=== EXERCISE AIM ===
Reproduce each record exactly.

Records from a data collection
►
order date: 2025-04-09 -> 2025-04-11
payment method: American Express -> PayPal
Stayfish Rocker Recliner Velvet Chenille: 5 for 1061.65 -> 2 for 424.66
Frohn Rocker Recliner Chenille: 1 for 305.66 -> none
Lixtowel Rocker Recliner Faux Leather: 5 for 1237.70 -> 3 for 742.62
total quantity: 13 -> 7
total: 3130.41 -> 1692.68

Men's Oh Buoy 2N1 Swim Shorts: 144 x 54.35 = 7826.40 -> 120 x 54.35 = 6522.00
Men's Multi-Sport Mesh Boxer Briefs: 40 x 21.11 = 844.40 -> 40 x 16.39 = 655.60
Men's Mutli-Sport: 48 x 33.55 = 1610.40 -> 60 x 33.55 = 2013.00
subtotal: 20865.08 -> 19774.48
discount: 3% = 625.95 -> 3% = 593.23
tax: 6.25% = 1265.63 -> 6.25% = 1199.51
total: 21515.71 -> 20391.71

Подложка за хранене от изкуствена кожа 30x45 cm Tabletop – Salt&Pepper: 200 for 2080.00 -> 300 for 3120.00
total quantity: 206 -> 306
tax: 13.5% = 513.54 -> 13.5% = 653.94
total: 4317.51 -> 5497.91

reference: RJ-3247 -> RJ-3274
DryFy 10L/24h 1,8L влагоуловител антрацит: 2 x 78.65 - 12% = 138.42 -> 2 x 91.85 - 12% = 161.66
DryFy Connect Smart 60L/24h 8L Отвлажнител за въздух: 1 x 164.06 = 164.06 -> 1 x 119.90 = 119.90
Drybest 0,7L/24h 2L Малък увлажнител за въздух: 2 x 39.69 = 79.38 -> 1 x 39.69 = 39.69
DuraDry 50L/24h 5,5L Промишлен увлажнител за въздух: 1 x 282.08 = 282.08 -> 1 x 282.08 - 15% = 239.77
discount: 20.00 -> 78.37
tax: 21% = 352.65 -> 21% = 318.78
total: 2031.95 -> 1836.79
◄
=== EXERCISE OUTPUT ===
order date: 2025-04-09 -> 2025-04-11
payment method: American Express -> PayPal
Stayfish Rocker Recliner Velvet Chenille: 5 for 1061.65 -> 2 for 424.66
Frohn Rocker Recliner Chenille: 1 for 305.66 -> none
Lixtowel Rocker Recliner Faux Leather: 5 for 1237.70 -> 3 for 742.62
total quantity: 13 -> 7
total: 3130.41 -> 1692.68

Men's Oh Buoy 2N1 Swim Shorts: 144 x 54.35 = 7826.40 -> 120 x 54.35 = 6522.00
Men's Multi-Sport Mesh Boxer Briefs: 40 x 21.11 = 844.40 -> 40 x 16.39 = 655.60
Men's Mutli-Sport: 48 x 33.55 = 1610.40 -> 60 x 33.55 = 2013.00
subtotal: 20865.08 -> 19774.48
discount: 3% = 625.95 -> 3% = 593.23
tax: 6.25% = 1265.63 -> 6.25% = 1199.51
total: 21515.71 -> 20391.71

Подложка за хранене от изкуствена кожа 30x45 cm Tabletop – Salt&Pepper: 200 for 2080.00 -> 300 for 3120.00
total quantity: 206 -> 306
tax: 13.5% = 513.54 -> 13.5% = 653.94
total: 4317.51 -> 5497.91

reference: RJ-3247 -> RJ-3274
DryFy 10L/24h 1,8L влагоуловител антрацит: 2 x 78.65 - 12% = 138.42 -> 2 x 91.85 - 12% = 161.66
DryFy Connect Smart 60L/24h 8L Отвлажнител за въздух: 1 x 164.06 = 164.06 -> 1 x 119.90 = 119.90
Drybest 0,7L/24h 2L Малък увлажнител за въздух: 2 x 39.69 = 79.38 -> 1 x 39.69 = 39.69
DuraDry 50L/24h 5,5L Промишлен увлажнител за въздух: 1 x 282.08 = 282.08 -> 1 x 282.08 - 15% = 239.77
discount: 20.00 -> 78.37
tax: 21% = 352.65 -> 21% = 318.78
total: 2031.95 -> 1836.79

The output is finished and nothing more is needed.